A CBS News headline asks “Are the tides turning for immigration reform in the House?” and then lists numerous reasons why those who support broad immigration reform have the strong upper hand:
It was only a week ago when prospects for the House passing broad immigration reform seemed dim. However, after hearing this week from House Republicans – not including Rep. Steve King, R-Iowa – and looking at new polling data, it seems that the tides may be turning.
Addressing the notion of immigration opposition funding primary challenges, a top Republican working to pass immigration reform told CBS News that reports of powerful and moneyed opposition to reform have been overblown.
“There’s a false sense of the weight of the opposition,” he said, adding that he thinks the opposition “is a paper tiger.”…
…The money appears to be on the side of the supporters of reform ,and supporters believe the opposition won’t have the kind of money needed to run serious challenges against House Republicans who support reform. Additionally, one of the biggest outside Republican groups that has previously been engaged in Republican primaries, the Club for Growth, hasn’t taken a position on immigration reform, and instead is focused on spending and health care…

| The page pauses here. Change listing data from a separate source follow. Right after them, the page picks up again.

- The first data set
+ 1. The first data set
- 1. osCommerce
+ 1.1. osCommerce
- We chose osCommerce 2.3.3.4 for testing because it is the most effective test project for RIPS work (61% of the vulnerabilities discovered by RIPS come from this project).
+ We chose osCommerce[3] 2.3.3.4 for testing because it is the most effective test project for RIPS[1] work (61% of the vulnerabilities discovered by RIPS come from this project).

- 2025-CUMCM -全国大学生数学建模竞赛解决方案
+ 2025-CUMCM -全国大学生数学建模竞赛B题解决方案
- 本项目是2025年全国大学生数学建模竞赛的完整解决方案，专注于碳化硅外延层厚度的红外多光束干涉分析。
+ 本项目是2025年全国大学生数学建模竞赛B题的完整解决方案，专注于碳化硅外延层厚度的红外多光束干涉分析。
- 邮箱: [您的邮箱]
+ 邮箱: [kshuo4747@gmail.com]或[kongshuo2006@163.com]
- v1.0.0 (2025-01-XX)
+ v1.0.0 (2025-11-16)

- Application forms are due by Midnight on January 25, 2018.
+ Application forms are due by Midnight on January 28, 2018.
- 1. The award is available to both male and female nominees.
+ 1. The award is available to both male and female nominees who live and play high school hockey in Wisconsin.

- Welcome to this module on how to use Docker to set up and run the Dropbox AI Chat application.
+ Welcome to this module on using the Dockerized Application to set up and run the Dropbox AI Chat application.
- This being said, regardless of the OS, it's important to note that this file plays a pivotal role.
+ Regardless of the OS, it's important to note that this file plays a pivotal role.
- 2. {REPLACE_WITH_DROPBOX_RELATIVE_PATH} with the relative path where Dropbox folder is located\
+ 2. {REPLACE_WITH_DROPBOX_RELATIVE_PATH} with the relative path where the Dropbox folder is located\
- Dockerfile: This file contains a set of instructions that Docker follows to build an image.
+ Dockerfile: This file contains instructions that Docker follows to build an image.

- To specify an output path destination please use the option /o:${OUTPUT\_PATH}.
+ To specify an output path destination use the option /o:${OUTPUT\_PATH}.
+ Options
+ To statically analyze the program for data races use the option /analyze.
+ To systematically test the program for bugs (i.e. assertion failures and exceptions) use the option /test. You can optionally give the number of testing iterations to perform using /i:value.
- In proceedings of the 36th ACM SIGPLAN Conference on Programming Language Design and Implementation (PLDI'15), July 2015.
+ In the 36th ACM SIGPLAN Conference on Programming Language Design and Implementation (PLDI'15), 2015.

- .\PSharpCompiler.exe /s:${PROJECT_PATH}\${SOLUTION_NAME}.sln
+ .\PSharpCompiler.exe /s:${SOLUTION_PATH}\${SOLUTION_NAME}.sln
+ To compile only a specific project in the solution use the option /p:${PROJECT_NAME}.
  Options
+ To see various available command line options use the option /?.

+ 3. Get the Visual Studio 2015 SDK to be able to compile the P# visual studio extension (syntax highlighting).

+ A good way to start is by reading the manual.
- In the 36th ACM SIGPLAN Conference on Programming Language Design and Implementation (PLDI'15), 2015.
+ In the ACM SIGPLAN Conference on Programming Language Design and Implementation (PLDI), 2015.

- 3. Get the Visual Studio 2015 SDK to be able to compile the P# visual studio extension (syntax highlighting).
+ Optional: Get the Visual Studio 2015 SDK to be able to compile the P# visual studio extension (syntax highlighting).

…Meanwhile the latest CBS News poll showed conservative opposition to reform and to a path to citizenship is not really materializing. Much as they did this spring, seven in ten conservatives are willing to accept a ‘path to citizenship’ for undocumented immigrants with conditions. They’re not as supportive as liberals, but they’re mostly supportive nonetheless. A critical part of the GOP base, evangelical Christians, also support a path to citizenship (75 percent) taking cues from some of the community’s leadership – which may further inoculate House members. And a poll released last week by a Republican pro-reform group interviewed Republican primary voters specifically, and also found willingness to accept a path to citizenship, and not much fervor for opposition. ‘A solid 65 percent majority of Republicans support a pathway to citizenship for illegal immigrants if it is coupled with substantially increased border security,’ according to the poll by Americans for a Conservative Direction.